About this exercise: The expected output is the full set of entries, retyped verbatim, pictures excluded.

Extracted data entries:
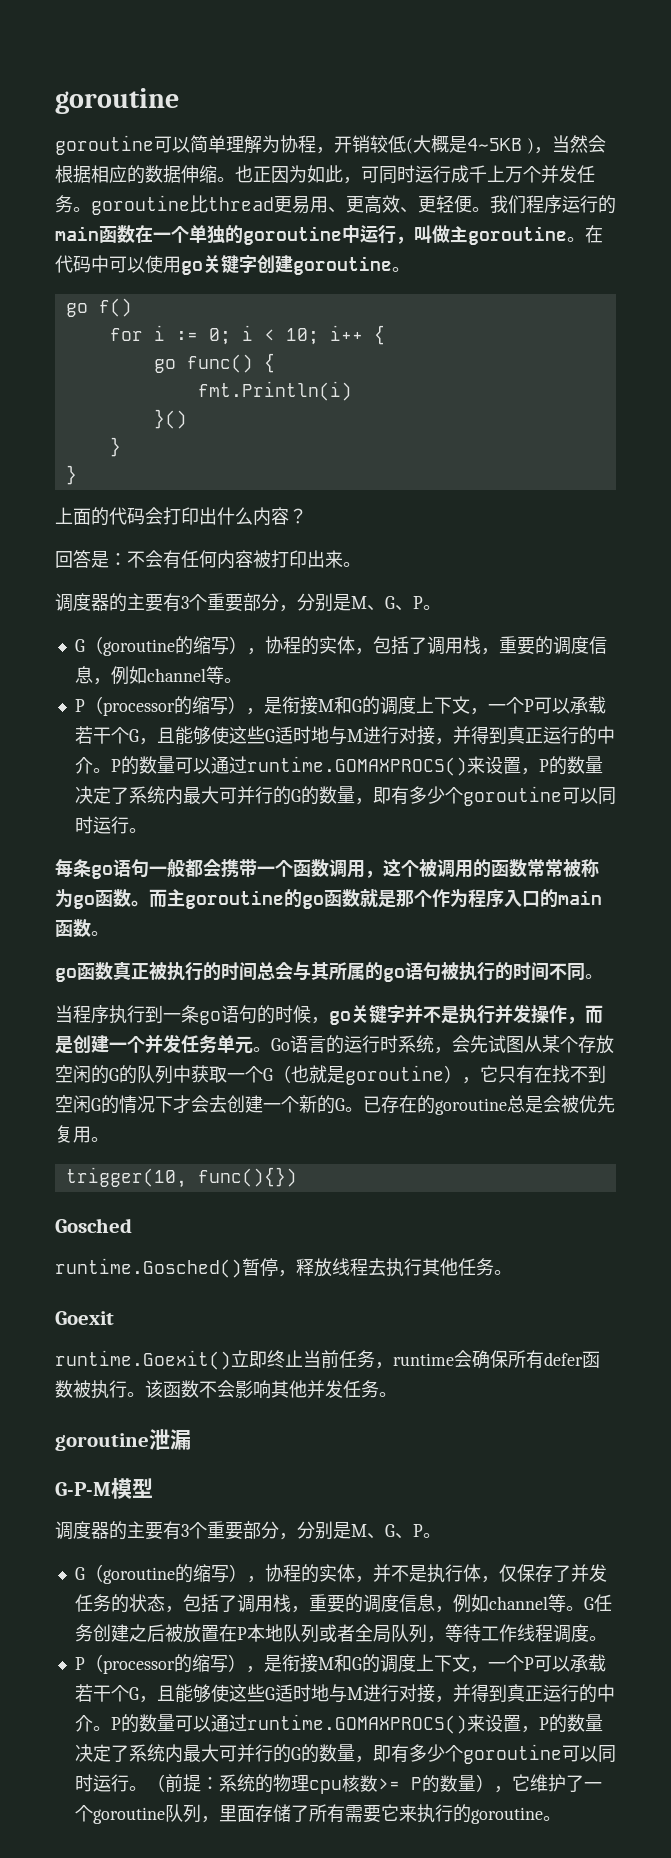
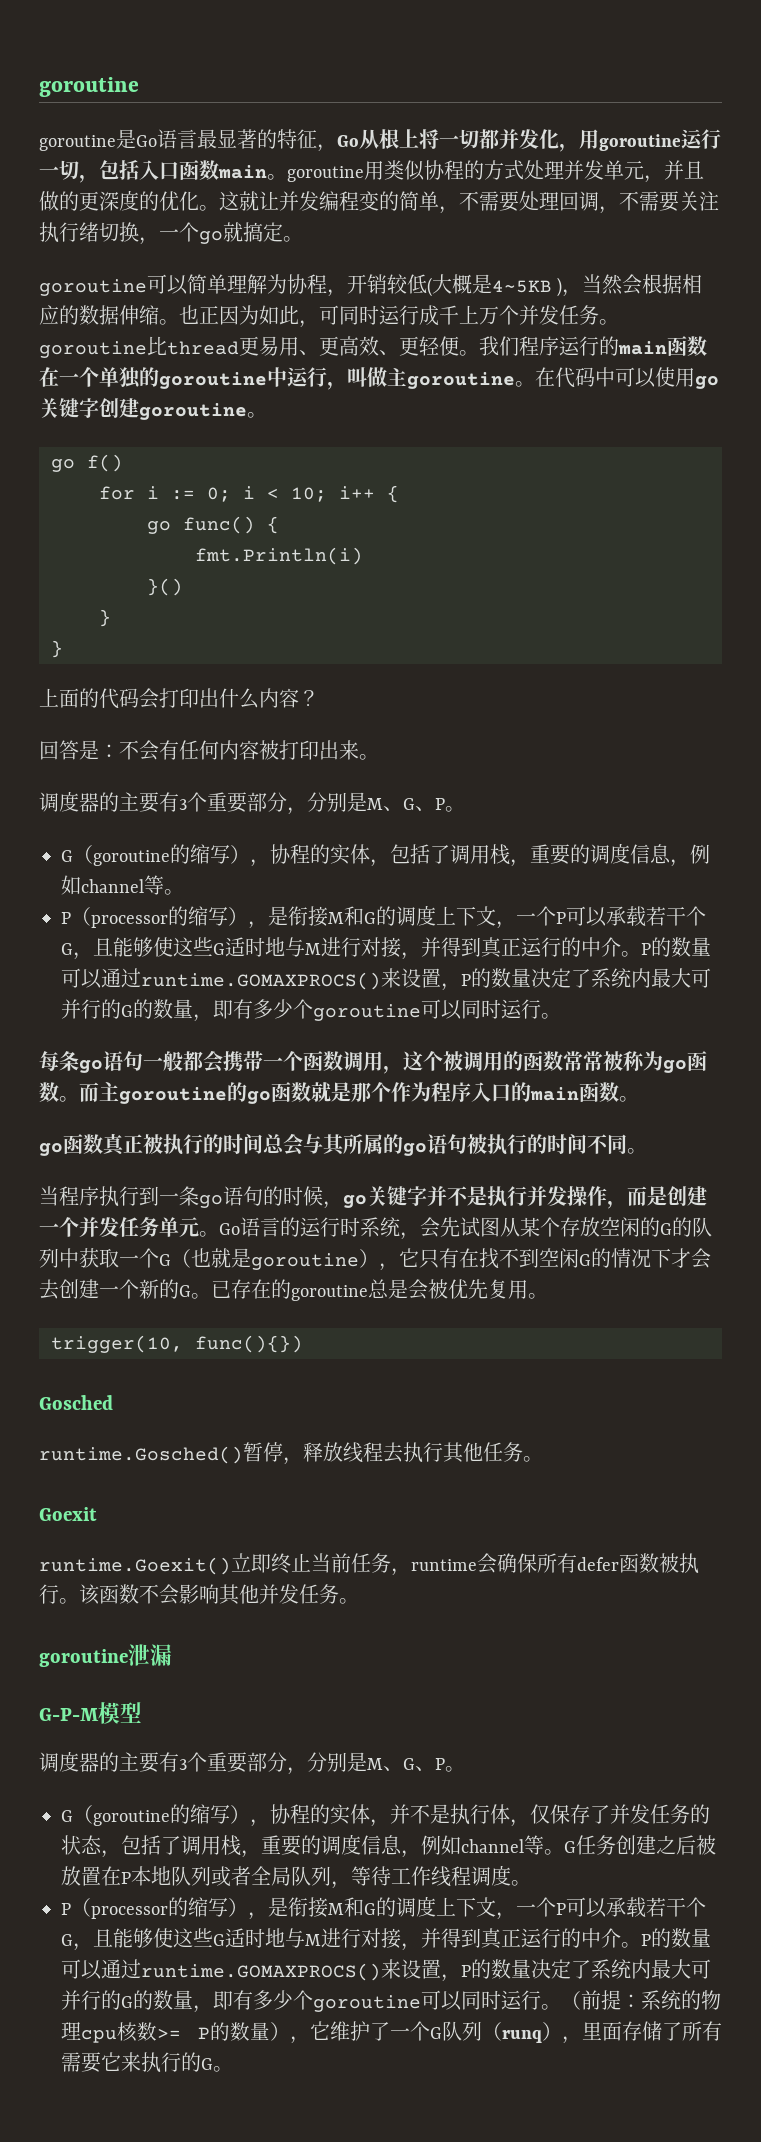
[55,88,179,114] goroutine -> [39,77,139,97] [39,129,721,152] [39,160,704,183] [39,190,719,214] [39,222,303,245] goroutine // goroutine是Go语言最显著的特征，Go从根上将一切都并发化，用goroutine运行一切，包括入口函数main。goroutine用类似协程的方式处理并发单元，并且做的更深度的优化。这就让并发编程变的简单，不需要处理回调，不需要关注执行绪切换，一个go就搞定。
[92,1804,201,1824] goroutine队列 -> [430,2021,562,2043] G队列（runq）
[470,1807,543,1824] goroutine -> [201,2058,213,2070] G

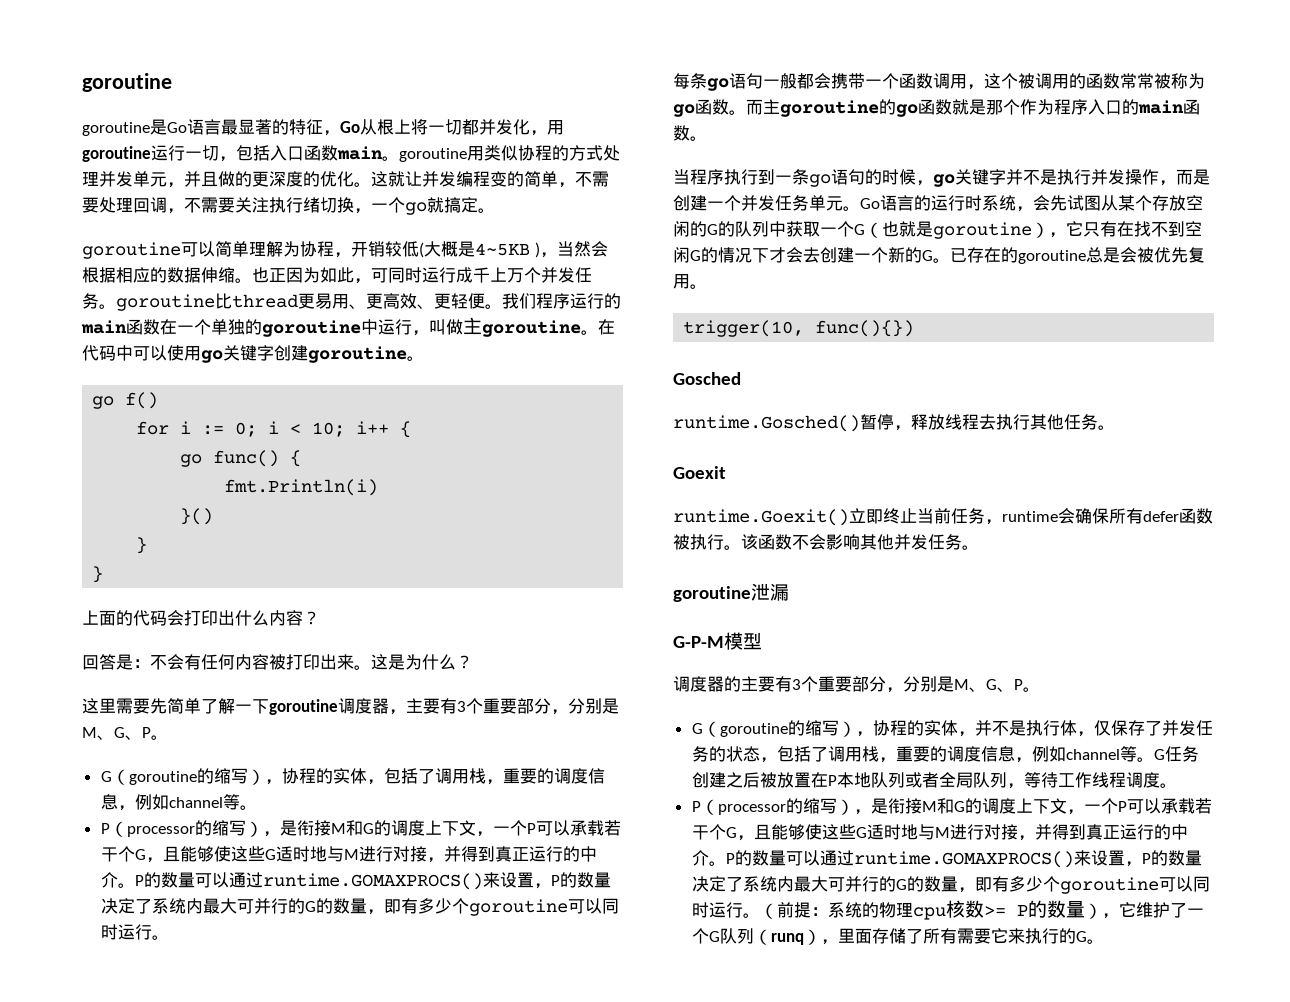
[39,791,119,812] // 调度器的 -> [371,654,473,670] [82,698,406,715] 这是为什么？ // 这里需要先简单了解一下goroutine调度器，
[39,1133,647,1156] // go函数真正被执行的时间总会与其所属的go语句被执行的时间不同。 -> (707, 138) none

Reply:
[55,88,179,114] goroutine -> [39,77,139,97] [39,129,721,152] [39,160,704,183] [39,190,719,214] [39,222,303,245] goroutine // goroutine是Go语言最显著的特征，Go从根上将一切都并发化，用goroutine运行一切，包括入口函数main。goroutine用类似协程的方式处理并发单元，并且做的更深度的优化。这就让并发编程变的简单，不需要处理回调，不需要关注执行绪切换，一个go就搞定。
[92,1804,201,1824] goroutine队列 -> [430,2021,562,2043] G队列（runq）
[470,1807,543,1824] goroutine -> [201,2058,213,2070] G

[39,791,119,812] // 调度器的 -> [371,654,473,670] [82,698,406,715] 这是为什么？ // 这里需要先简单了解一下goroutine调度器，
[39,1133,647,1156] // go函数真正被执行的时间总会与其所属的go语句被执行的时间不同。 -> (707, 138) none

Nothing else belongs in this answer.